══ Provided records ══
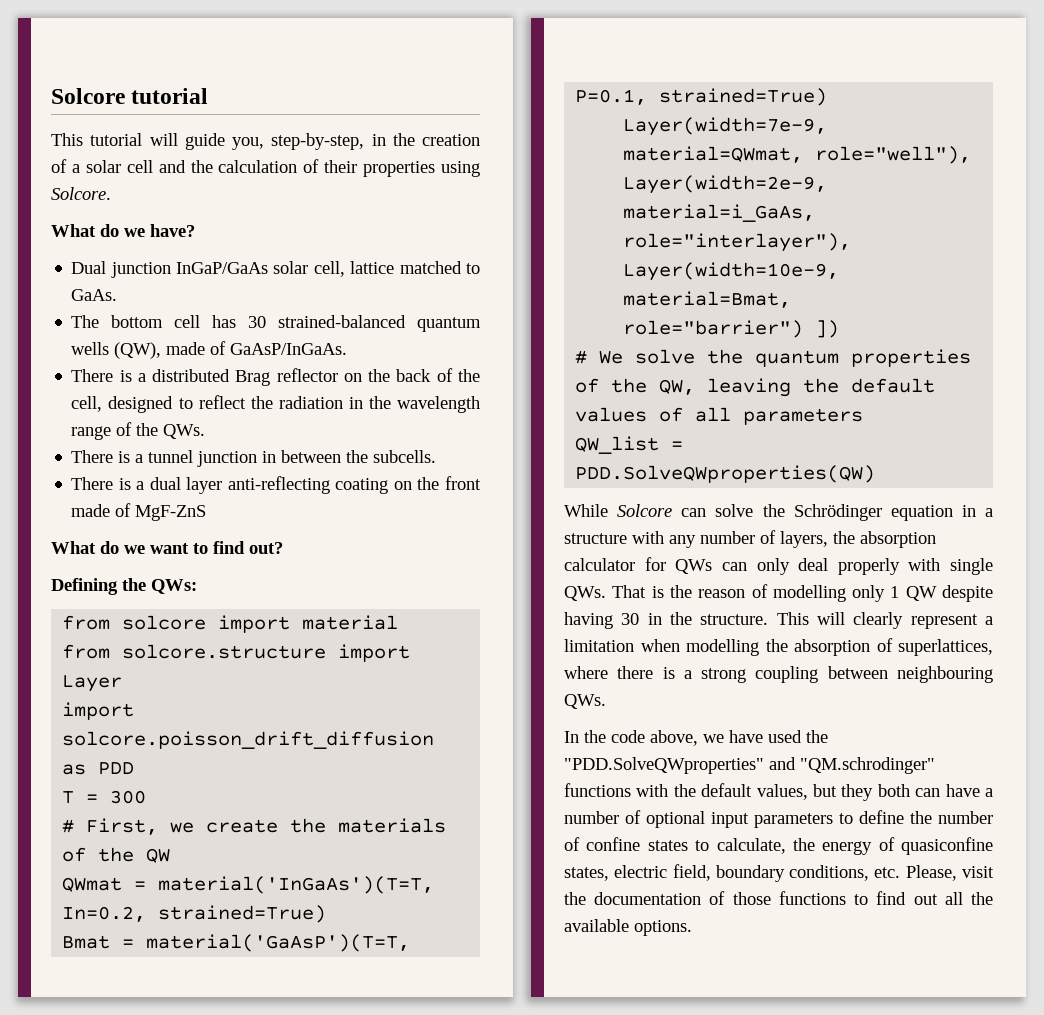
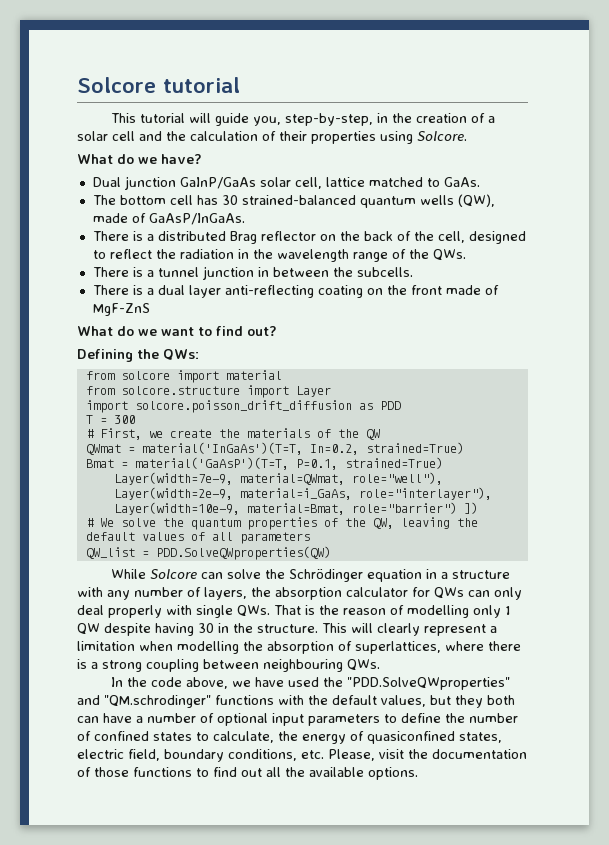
[176,262,269,274] InGaP/GaAs -> [179,177,256,189] GaInP/GaAs
[586,837,641,851] confine -> [94,731,149,741] confined
[901,837,993,855] quasiconfine -> [367,731,455,744] quasiconfined

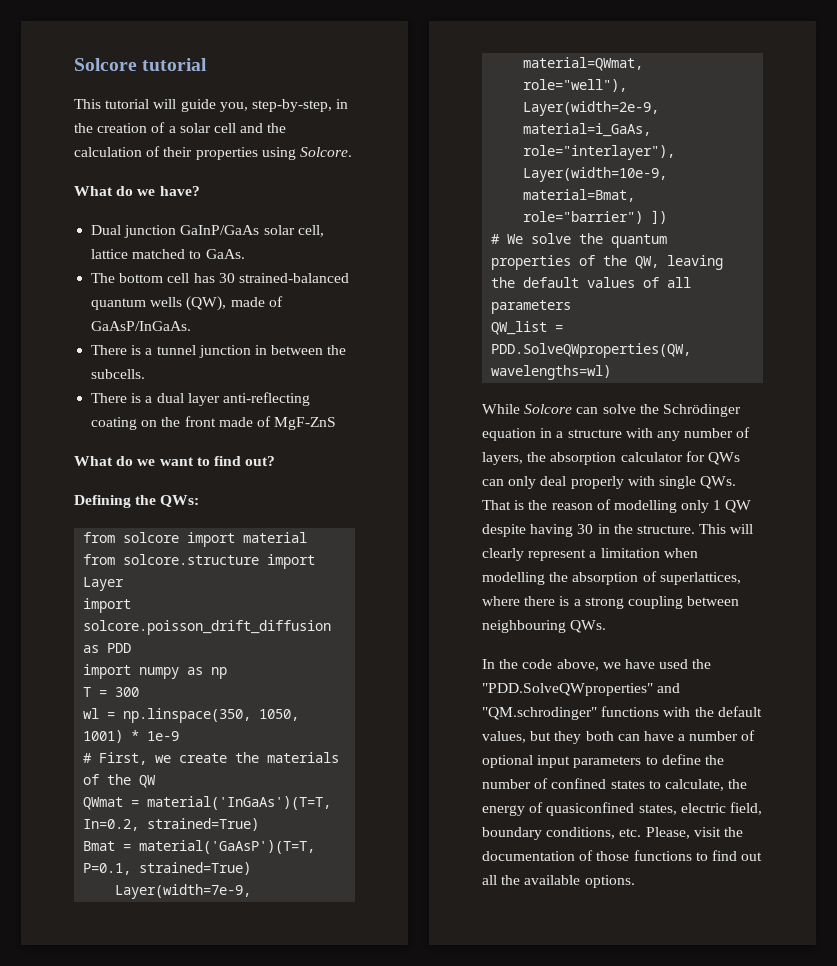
[92,231,526,244] [92,249,466,262] // There is a distributed Brag reflector on the back of the cell, designed to reflect the radiation in the wavelength range of the QWs. -> (192, 326) none
(401, 405) none -> [83,664,228,679] // import numpy as np
(135, 419) none -> [83,708,300,723] [83,730,180,743] // wl = np.linspace(350, 1050, 1001) * 1e-9
[155,546,331,560] PDD.SolveQWproperties(QW) -> [491,343,692,358] [491,365,612,380] PDD.SolveQWproperties(QW, wavelengths=wl)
═══
If a line in the records above holds the string "none", copy it out.

[92,231,526,244] [92,249,466,262] // There is a distributed Brag reflector on the back of the cell, designed to reflect the radiation in the wavelength range of the QWs. -> (192, 326) none
(401, 405) none -> [83,664,228,679] // import numpy as np
(135, 419) none -> [83,708,300,723] [83,730,180,743] // wl = np.linspace(350, 1050, 1001) * 1e-9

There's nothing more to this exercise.